PhotoVoice has been used previously with people with dementia (Wiersma, 2011), but to our knowledge this is the first time co-researchers living with dementia have adapted the approach, co-produced the project and actively shaped the research agenda.We are particularly interested in how the photographs affect the interaction as it unfolds, which we will explore using conversation analysis. We have also made exciting links with the Royal Photographic Society and hope to be able to exhibit the photographs, along with participants’ words,in a public space.

Watch this space as this project unfolds!

We would like to thank the Forget Me Nots for their never-ending patience with us, and Helen Manchester, Junko Yamashita and Val Williams for their support and advice. A huge thank you as well as to the Brigstow Institute and the Elizabeth Blackwell Institute for funding such an exploratory project.

References
Dooley, J., Bailey, C., & McCabe, R. (2015). Communication in healthcare interactions in dementia: a systematic review of observational studies. International Psychogeriatrics, 27(8), 1277-1300.

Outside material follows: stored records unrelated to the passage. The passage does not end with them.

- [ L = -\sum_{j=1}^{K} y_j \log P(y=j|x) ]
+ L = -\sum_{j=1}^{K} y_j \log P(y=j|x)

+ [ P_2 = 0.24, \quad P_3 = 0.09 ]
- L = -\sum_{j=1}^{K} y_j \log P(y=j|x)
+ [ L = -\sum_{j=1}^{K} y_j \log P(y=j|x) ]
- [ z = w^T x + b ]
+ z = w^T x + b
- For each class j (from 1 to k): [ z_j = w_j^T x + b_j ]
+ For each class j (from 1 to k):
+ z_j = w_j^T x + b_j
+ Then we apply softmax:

Jones, D., Drew, P., Elsey, C., Blackburn, D., Wakefield, S., Harkness, K., & Reuber, M. (2016). Conversational assessment in memory clinic encounters: interactional profiling for differentiating dementia from functional memory disorders. Aging & Mental Health, 20(5), 500-509.

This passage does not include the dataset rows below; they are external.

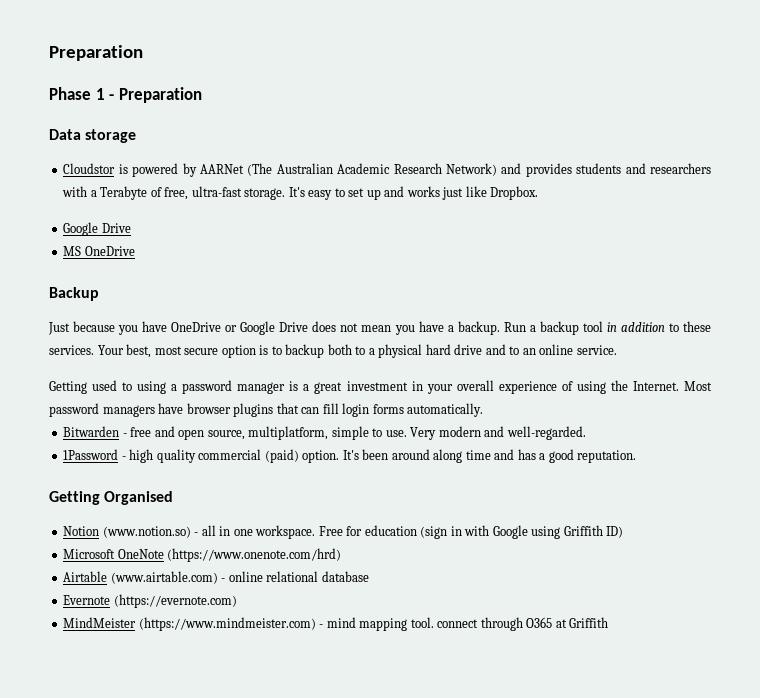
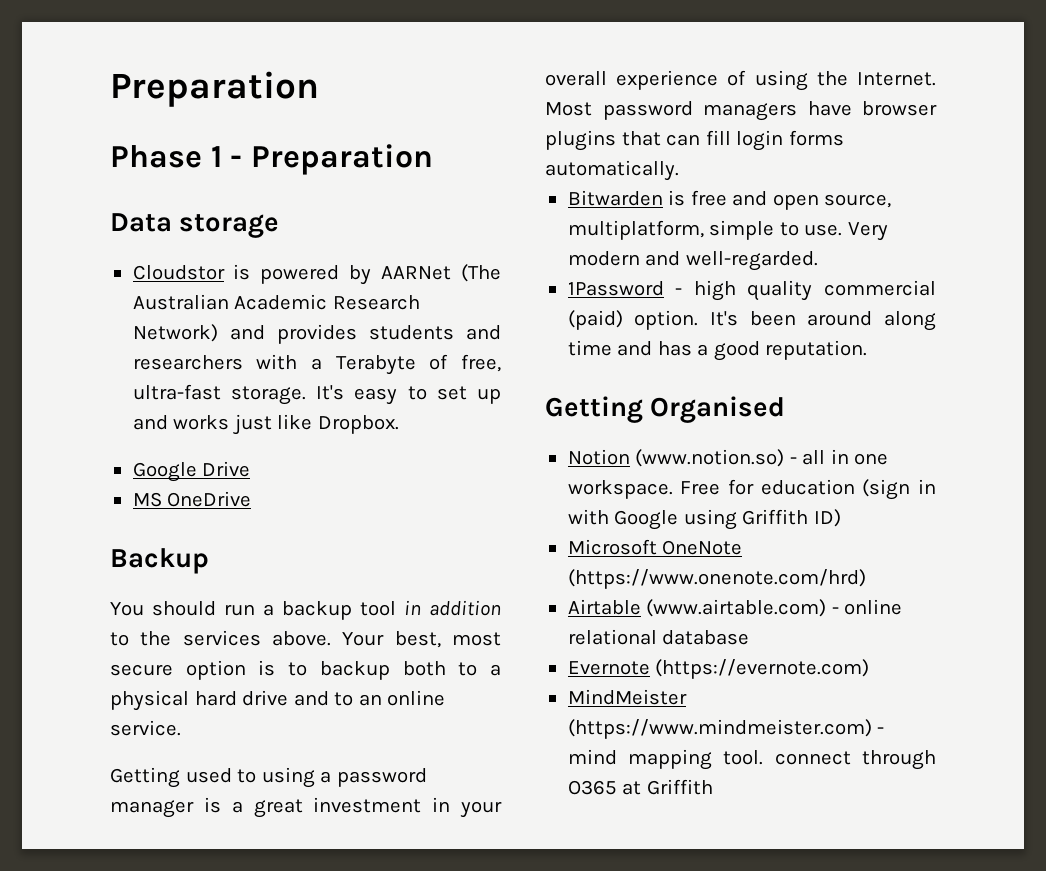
- Just because you have OneDrive or Google Drive does not mean you have a backup. Run a backup tool in addition to these services.
+ You should run a backup tool in addition to the services above.
- Bitwarden - free and open source, multiplatform, simple to use.
+ Bitwarden is free and open source, multiplatform, simple to use.

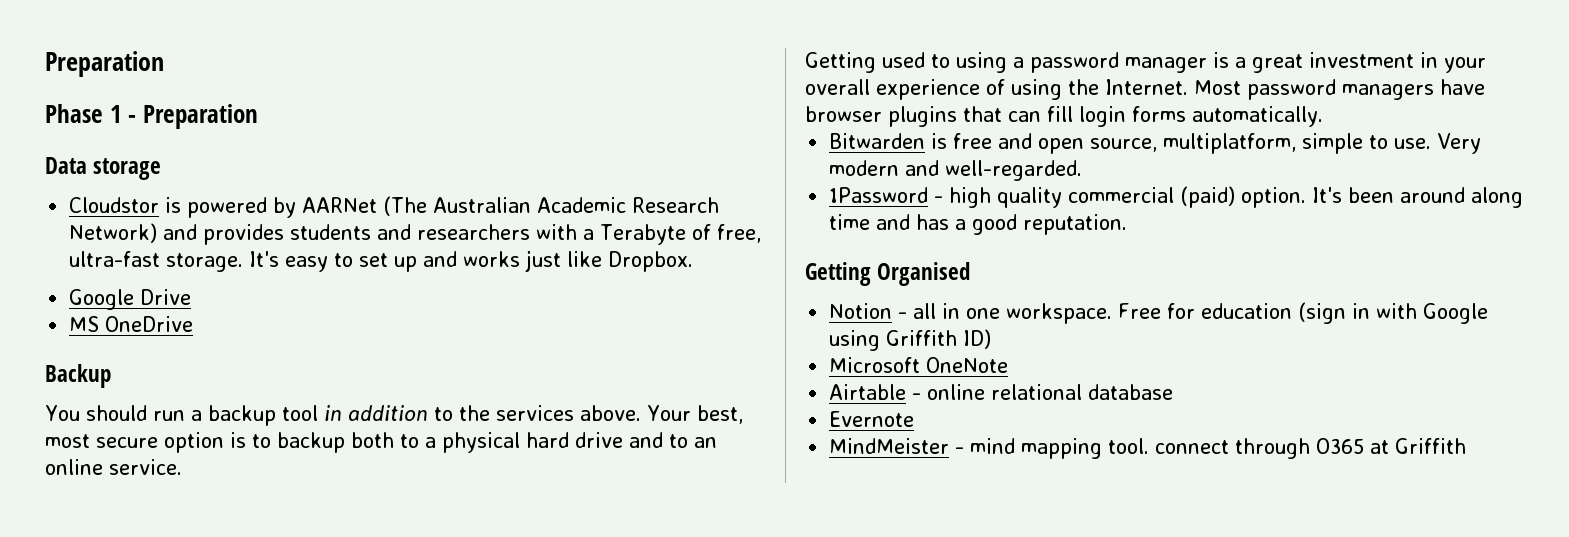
- Notion (www.notion.so) - all in one workspace.
+ Notion - all in one workspace.
- Microsoft OneNote (https://www.onenote.com/hrd)
+ Microsoft OneNote
- Airtable (www.airtable.com) - online relational database
+ Airtable - online relational database
- Evernote (https://evernote.com)
+ Evernote
- MindMeister (https://www.mindmeister.com) - mind mapping tool. connect through O365 at Griffith
+ MindMeister - mind mapping tool. connect through O365 at Griffith

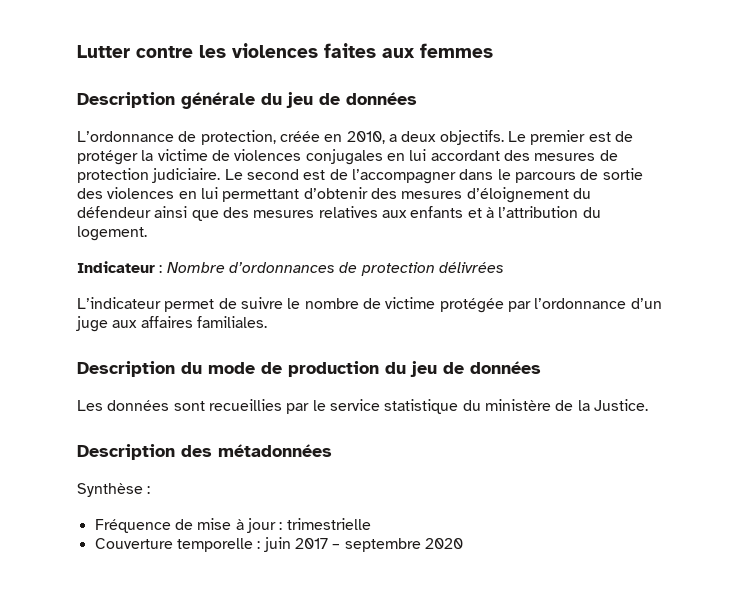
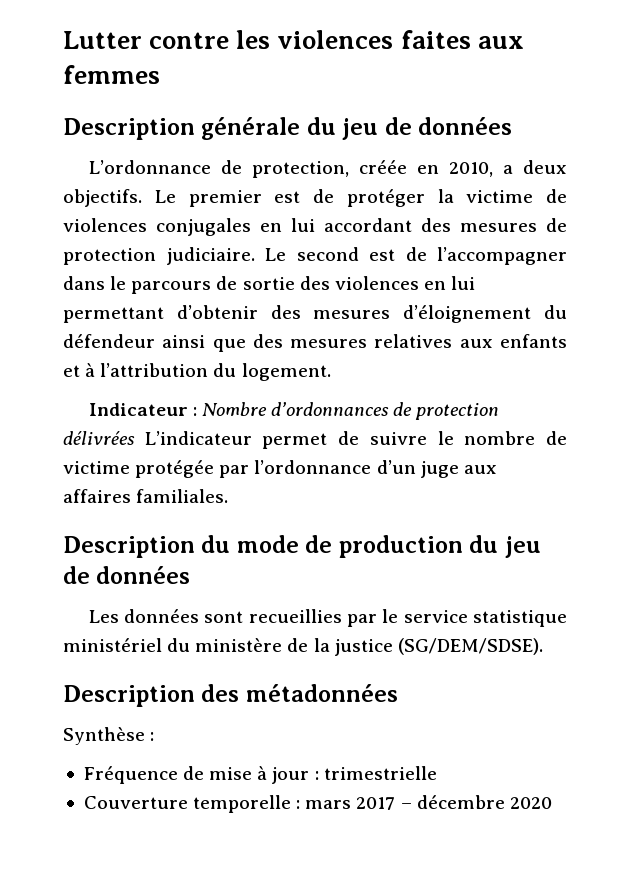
- Indicateur : Nombre d’ordonnances de protection délivrées
- L’indicateur permet de suivre le nombre de victime protégée par l’ordonnance d’un juge aux affaires familiales.
+ Indicateur : Nombre d’ordonnances de protection délivrées L’indicateur permet de suivre le nombre de victime protégée par l’ordonnance d’un juge aux affaires familiales.
- Les données sont recueillies par le service statistique du ministère de la Justice.
+ Les données sont recueillies par le service statistique ministériel du ministère de la justice (SG/DEM/SDSE).
- Couverture temporelle : juin 2017 – septembre 2020
+ Couverture temporelle : mars 2017 – décembre 2020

Kindell, J., Keady, J., Sage, K., & Wilkinson, R. (2017). Everyday conversation in dementia: a review of the literature to inform research and practice. International journal of language & communication disorders, 52(4), 392-406.
Lloyd, V., Gatherer, A., & Kalsy, S. (2006). Conducting qualitative interview research with people with expressive language difficulties. Qualitative health research, 16(10), 1386-1404.
McKeown, J., Clarke, A., Ingleton, C., & Repper, J. (2010). Actively involving people with dementia in qualitative research. Journal of clinical nursing, 19(13‐14), 1935-1943.
Nygård, L. (2006). How can we get access to the experiences of people with dementia? Suggestions and reflections. Scandinavian Journal of Occupational Therapy, 13(2), 101-112.
Wiersma, E. C. (2011). Using photovoice with people with early-stage Alzheimer’s disease: A discussion of methodology. Dementia, 10(2), 203-216.
Williams, V., Webb, J., Dowling, S., & Gall, M. (2018). Direct and indirect ways of managing epistemic asymmetries when eliciting memories. Discourse Studies, 1461445618802657.